SOUTH BEND — The good news about the Notre Dame football offensive line is four of five starters from the Cotton Bowl loss to end the 2018 season are back in 2019.
The bad news: the one starter not back is Sam Mustipher, who graduated and is now trying to make it in the NFL. This leaves a major hole on an offensive line that only allowed 25 sacks in 13 games last year.
Enter Jarrett Patterson.
The 6-foot-4, 300-pound redshirt freshman has assumed the role of starting center since spring practices and has cemented his place there in fall camp.
“I see a lot of progress in Jarrett. When he came here, watching his high school play out there in California, I saw a guy that was well coached. He’s very technically sound in his technique, his fundamentals. He has great eye discipline, good footwork, good hands,” Irish offensive line coach Jeff Quinn said. “I just needed somebody that really understood what our offense is all about, and the system that he’s running right now, he fits in there quite well. He saw a lot of action in the spring, and now we expect him to have that kind of play when we start facing teams like Louisville.”
Patterson originally wasn’t recruited as a center. His big frame made him a better fit to play tackle. Being such a standout forced Quinn’s hand, though, and he moved Patterson to center.
“It’s one of the things I said to these guys is that if your best five players are all tackles, then two are going to play guard and one is going to have to learn how to play center. And I said, ‘Jarrett, that’s you,’” Quinn said. “He embraced it. The one thing about Jarrett — he’s got such a positive attitude about the game, himself and wanting to contribute.”
Patterson has never started a college game but appeared in three his freshman year. He joins a line with right tackle Robert Hainsey, right guard Tommy Kraemer, left guard Aaron Banks and left tackle Liam Eichenberg, all of whom made multiple starts for Notre Dame in 2018.
Having an experienced line back is comforting for Quinn.
“They’ve been through the grind. They’ve been through the weekly preparation, the game planning, the practices, and then going out on that field and competing against some of the best competition in the country,” Quinn said. “You feel good that those guys understand what it takes each and every day to compete at the highest level. You lean very heavily on that experience.”
One of those linemen, Hainsey, was voted a team captain two weeks ago. He continues the tradition of the offensive line having at least one captain for the Irish. Last year, Mustipher and Alex Bars were voted captains.
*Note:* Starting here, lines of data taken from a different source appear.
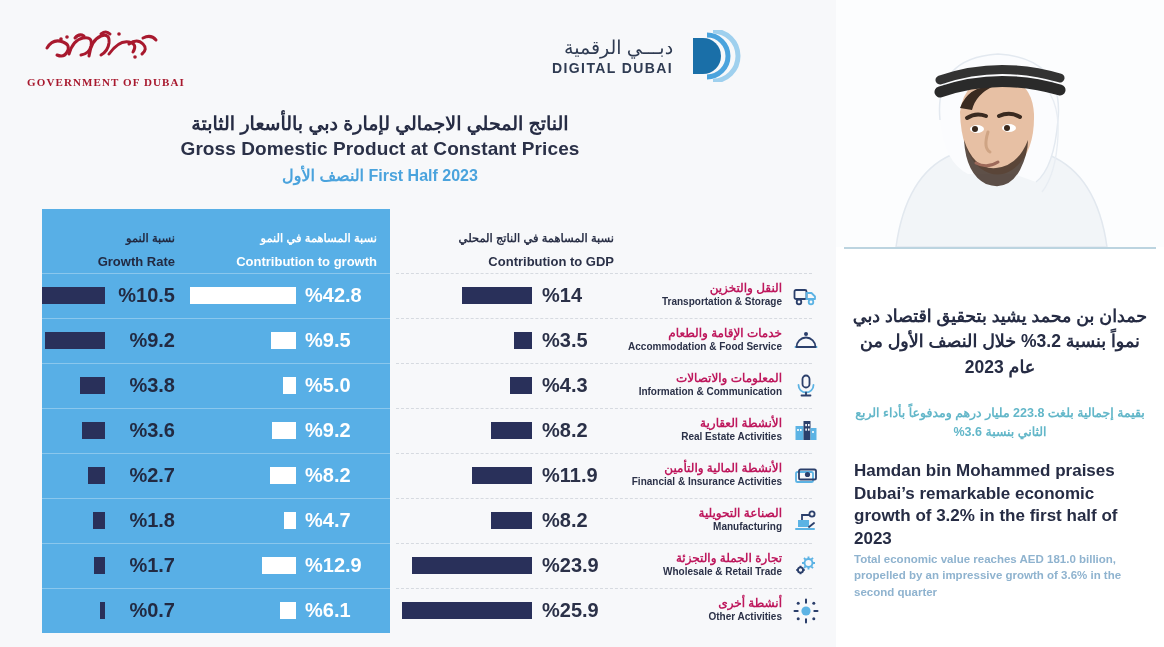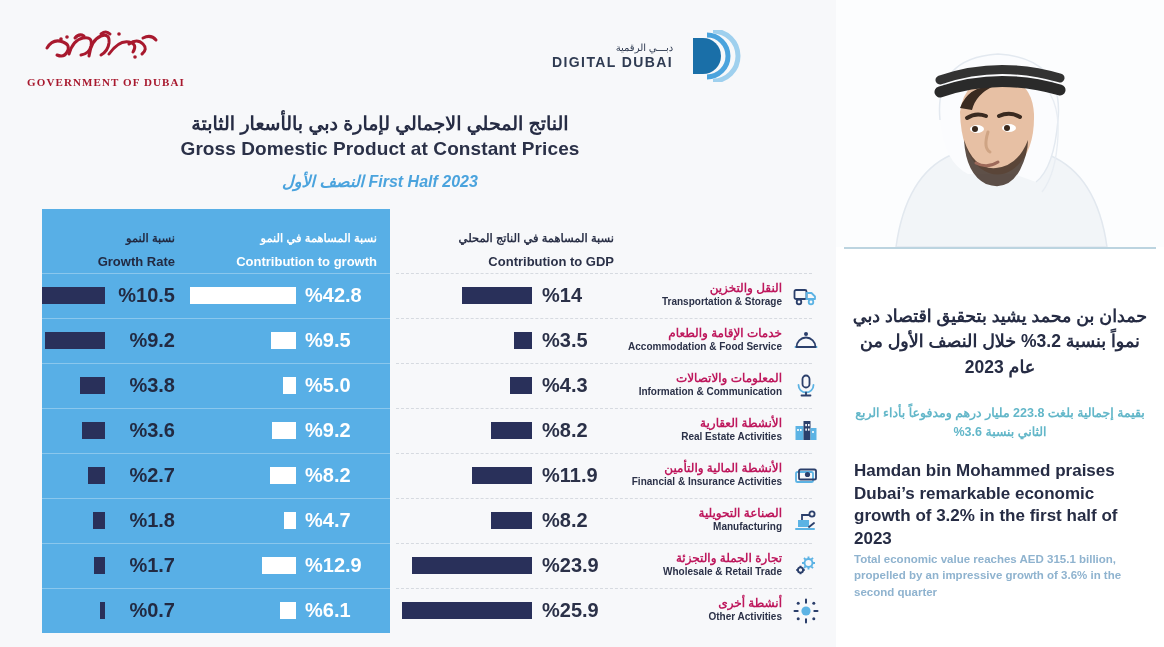"دبـــي الرقمية" #dd-logo .dd-ar { font-size: 10px -> 19px }
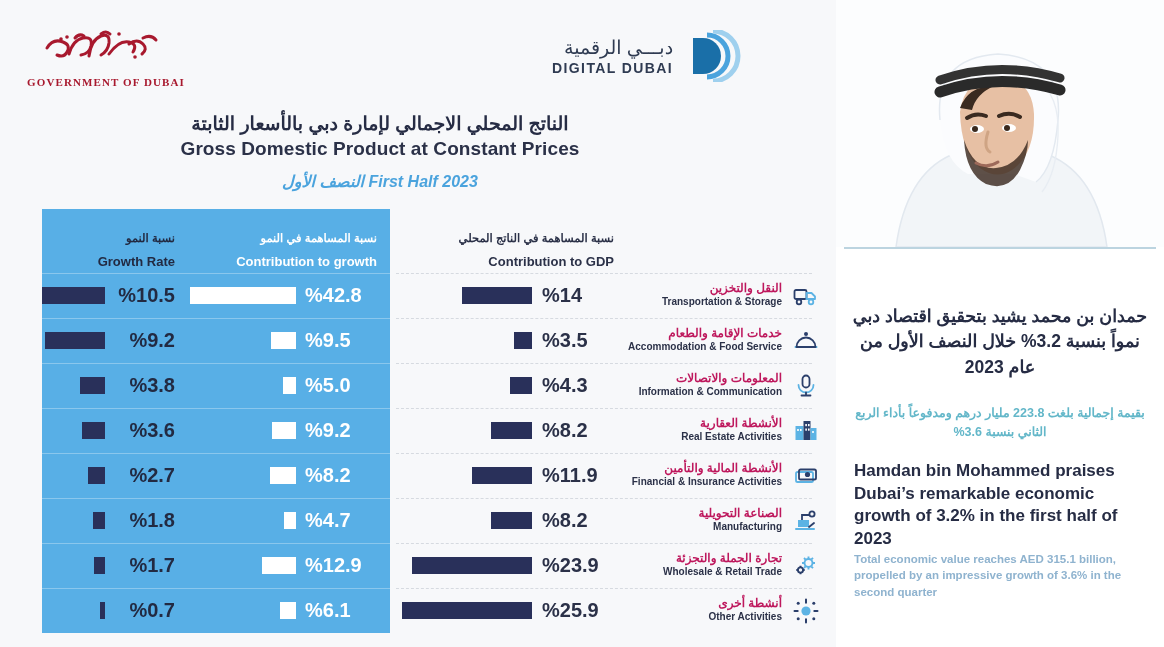"النصف الأول First Half 2023" #title-period { font-style: italic -> none; margin-top: 12px -> 6px }
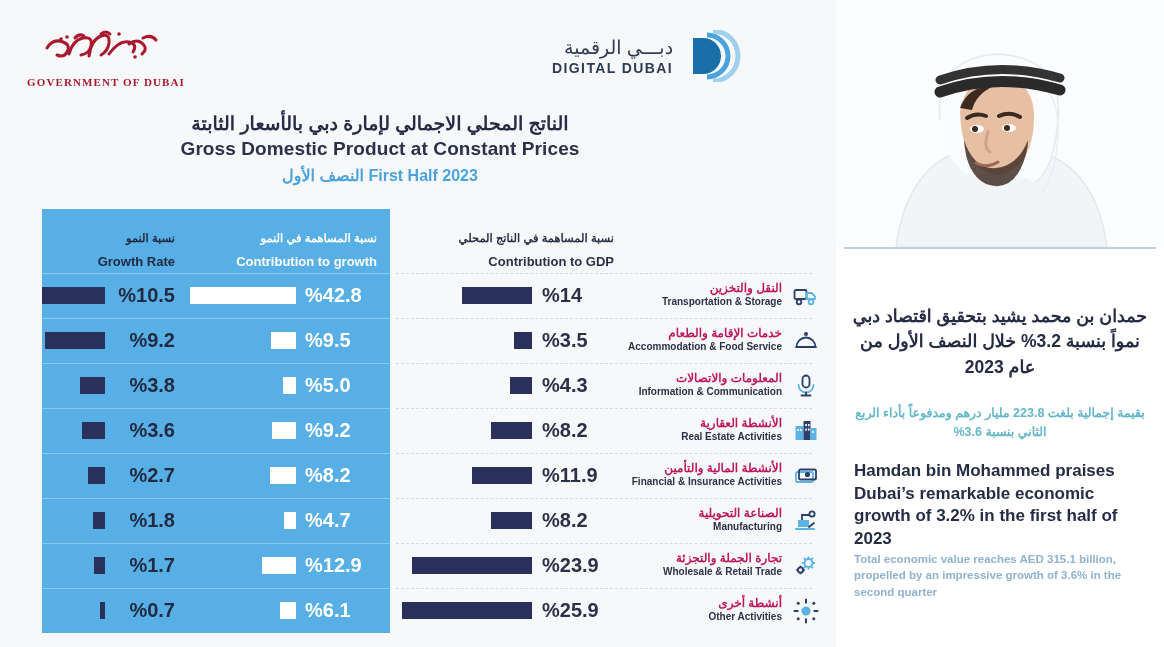"Total economic value reaches AED" div { text: 315.1 -> 181.0 }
In 2017, Quentin Nelson and Mike McGlinchey assumed the role of captain.
“It’s an absolute honor to be thought of that highly and highly regarded by my teammates. I intend to lead them to the best of my ability, like I always have and always will,” Hainsey said. “It’s a pleasure to be in a room with guys like we have who care so much and work so hard and just make me want to work harder and be the best person I can be every day.”
Notre Dame is hoping to ride its offensive line to the end zone. Head coach Brian Kelly mentioned the physicality of the line will help set the tone for the Irish offense in 2017.
“Any time you’re returning four of five starters on the offensive line, your first sense is there has to be some continuity that’s going to give you some effectiveness in the run game,” Kelly said. “We think we can be a physical presence because of four returning offensive linemen and three punishing backs (Tony Jones, Jafar Armstrong and Jahmir Smith).”